Guardian AngelsBy Andrew P WestonBook# 1Publication Date: August 31, 2012In a series of terrifying events, otherworldly beings intervene to save innocent lives. The world community reacts with relief as they realize that angels may in fact exist, and they are diligently protecting us.But there are those who would seek to stop what they feel is a threat against their livelihoods. How far will some go to battle the Guardians? Is the fairy tale over before it even begins?Guardian Angels is a powerful and compelling story about the catalyst that has the power to unite society in the hope for a better future. The spark of hope is fragile—can it last?
And now an excerpt from Guardian Angels:
Five-year old Becky Selleck, a slightly built mousey-haired girl with large blue eyes, whose whole world had changed so drastically the day before, stared vacantly at the dolls and selection of books and comics in front of her. The tuna pizza and half-drunk soda lay discarded on the table along with the toys and various other items that had been provided to keep her entertained. Staring off into space, Becky replayed over and over again in her mind the moment her life had changed.
She had been coloring the beach scene they had been asked to draw by her teacher, Mrs. Cooper, when suddenly her mother’s mind shout flooded her senses, blotting everything out.
Becky? PAIN! Becky, darling, is that you? Aaaaaagh! PAIN! Becky?
Frozen in fright at the shared pain she felt, Becky saw an overcast sky, strangely red, and then her perspective seemed to change. She found herself looking across the ground as if she were lying down, before looking back up at the red sky.
“Mommy?” she replied, then mentally. Mommy, what’s happening? Her alarm began to mount.

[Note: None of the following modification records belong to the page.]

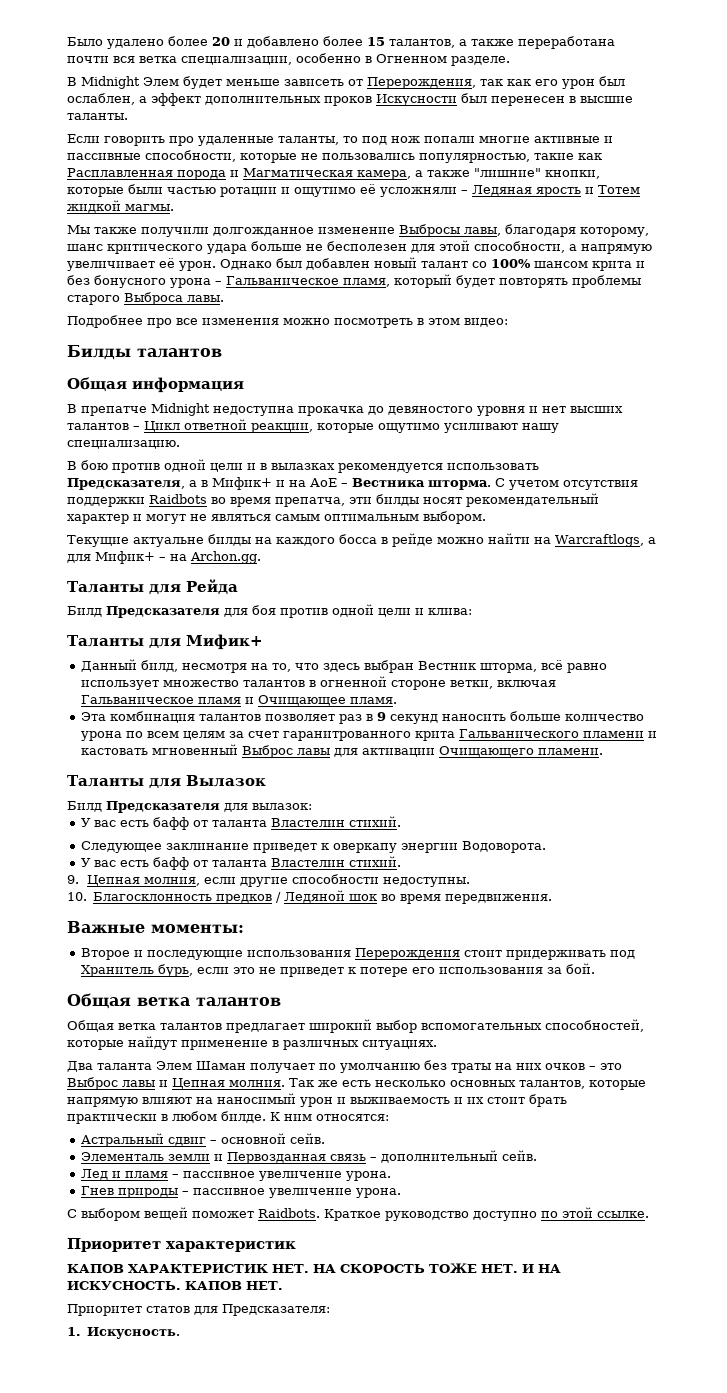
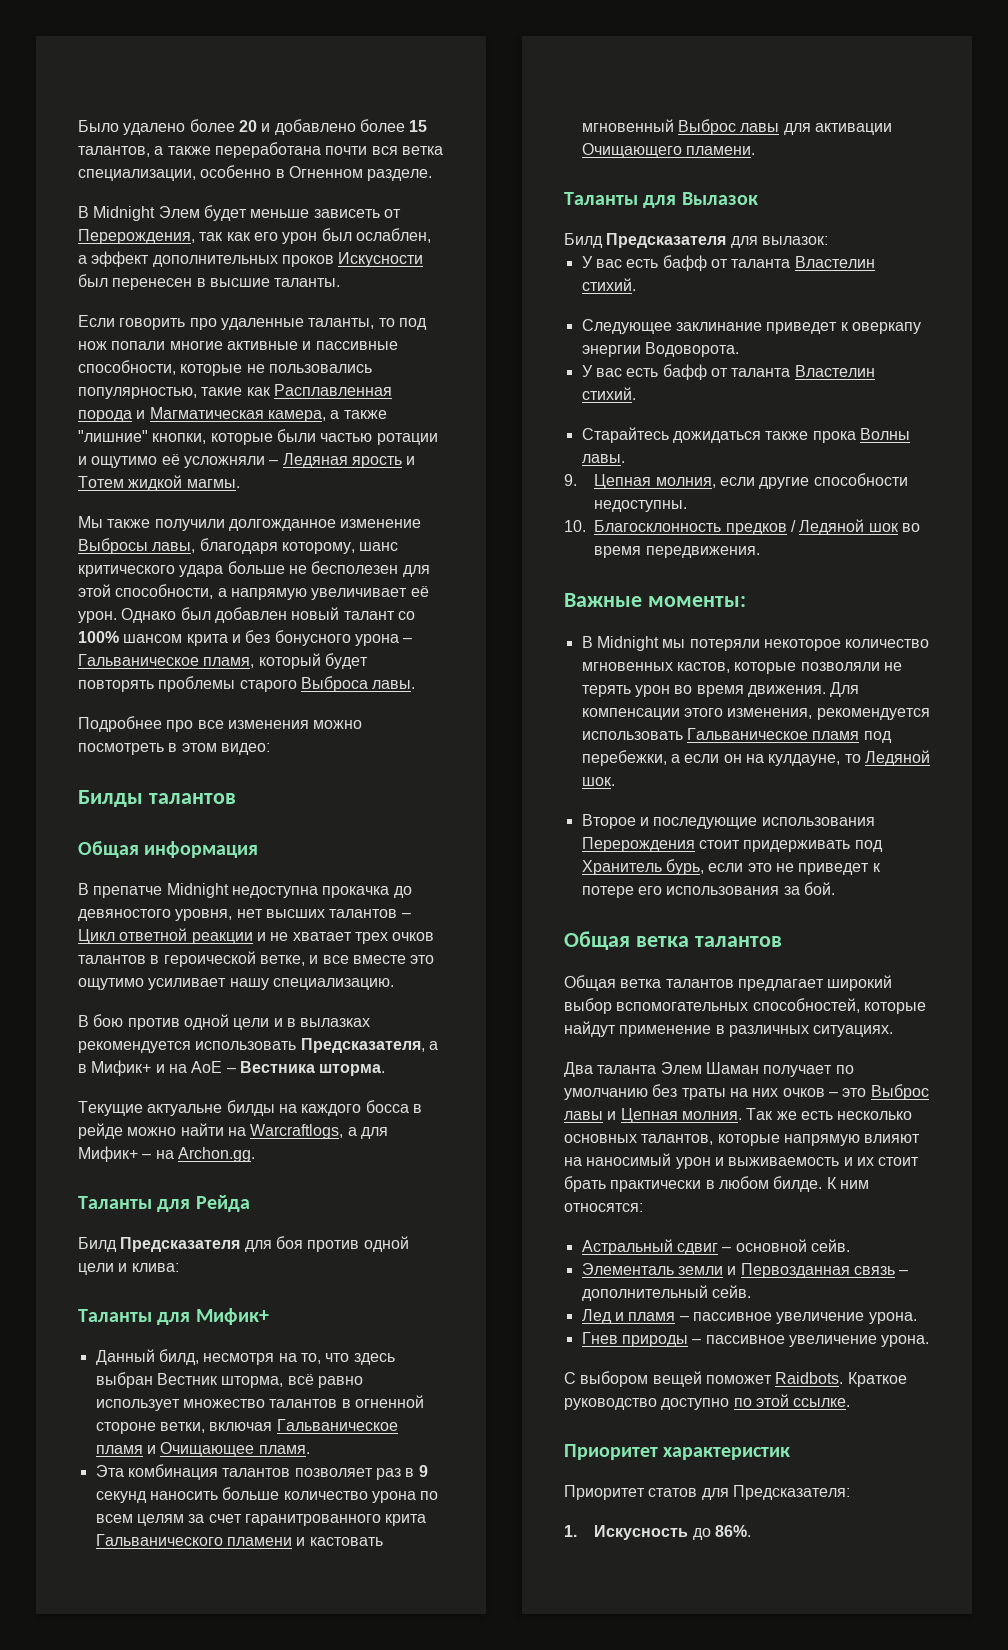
- В препатче Midnight недоступна прокачка до девяностого уровня и нет высших талантов – Цикл ответной реакции, которые ощутимо усиливают нашу специализацию.
+ В препатче Midnight недоступна прокачка до девяностого уровня, нет высших талантов – Цикл ответной реакции и не хватает трех очков талантов в героической ветке, и все вместе это ощутимо усиливает нашу специализацию.
- С учетом отсутствия поддержки Raidbots во время препатча, эти билды носят рекомендательный характер и могут не являться самым оптимальным выбором.
+ Старайтесь дожидаться также прока Волны лавы.
+ В Midnight мы потеряли некоторое количество мгновенных кастов, которые позволяли не терять урон во время движения. Для компенсации этого изменения, рекомендуется использовать Гальваническое пламя под перебежки, а если он на кулдауне, то Ледяной шок.
- КАПОВ ХАРАКТЕРИСТИК НЕТ. НА СКОРОСТЬ ТОЖЕ НЕТ. И НА ИСКУСНОСТЬ. КАПОВ НЕТ.
- 1. Искусность.
+ 1. Искусность до 86%.

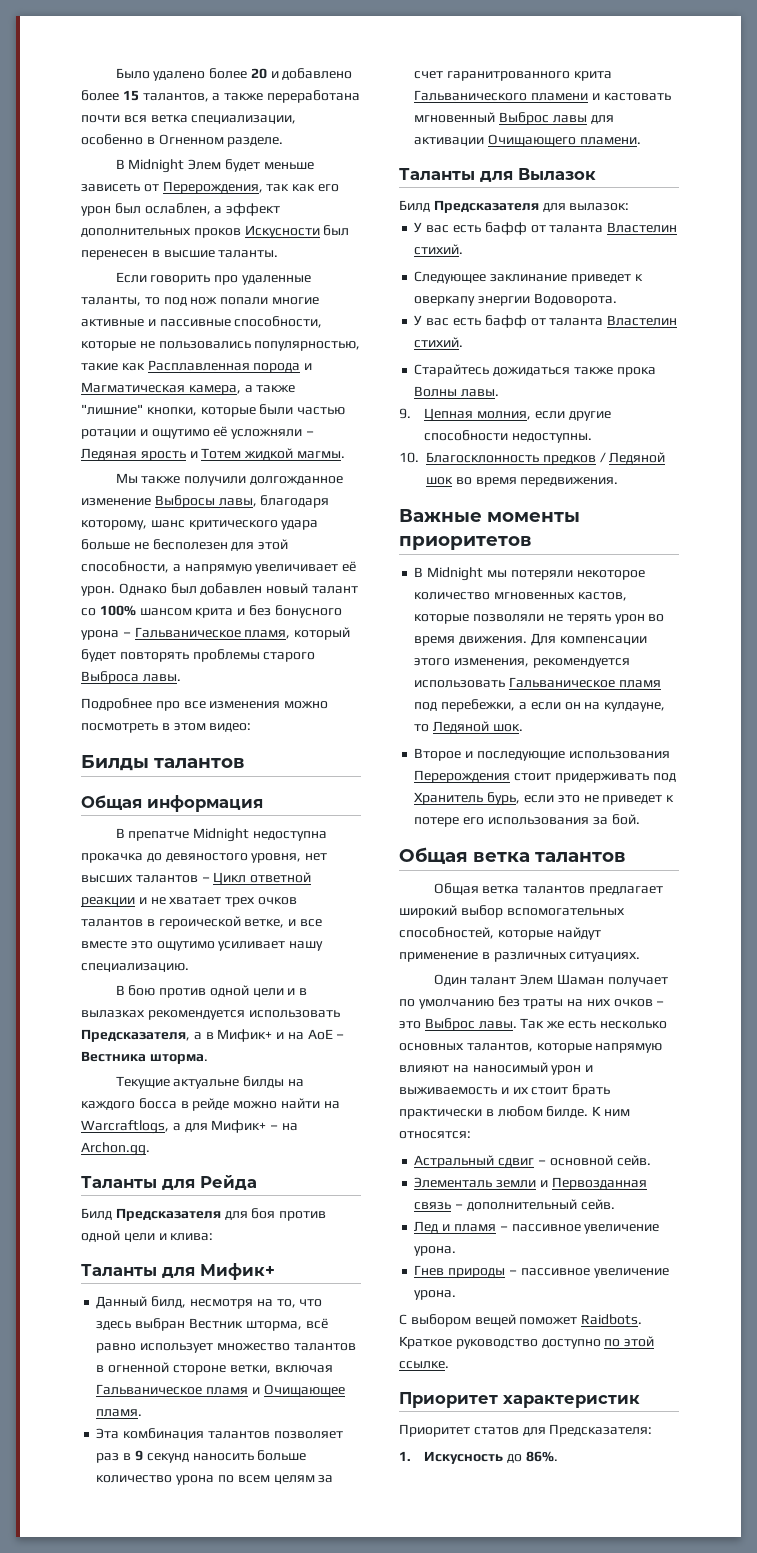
- Важные моменты:
+ Важные моменты приоритетов
- Два таланта Элем Шаман получает по умолчанию без траты на них очков – это Выброс лавы и Цепная молния.
+ Один талант Элем Шаман получает по умолчанию без траты на них очков – это Выброс лавы.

More quietly now, her mother’s mind spoke. Oh, my darling. I’m so sorry, I don’t think I’ll be able to come and get you.
With rising panic, Becky’s mind responded. What do you mean, Mommy? Why can’t I see you? Why are you hurting?
Her mother suddenly gained strength for a moment. Becky. Listen. Please, I don’t have much time. I’ve been hurt. PAIN! Remember what I said you must do if I ever had to go away? Do you remember? TELL ME!
I remember, Mommy, but why are you going? Don’t leave me! Becky replied mentally and then out loud for the class to hear, “No mommy! What’s happening?”
Her mother began fading rapidly, but her urgency was tangible. I love you so much, my darling. My big strong girl . . . I’ve been hurt really bad.
“NO, MOMMY!” Becky screamed.
Becky, I love you, but you must do what I said . . . .
“NO, NO!” Becky screamed in sheer terror as she felt her mother’s mind begin to slip from her grasp, “NO. MOMMY, DON’T, MOMMY, NOOOOO!”
She reached out with all her strength, refusing to sever the bond between them, feeling power surge through her mind and body. The world began to darken and her mother’s personality turned translucent and seemed to slip away from her perception.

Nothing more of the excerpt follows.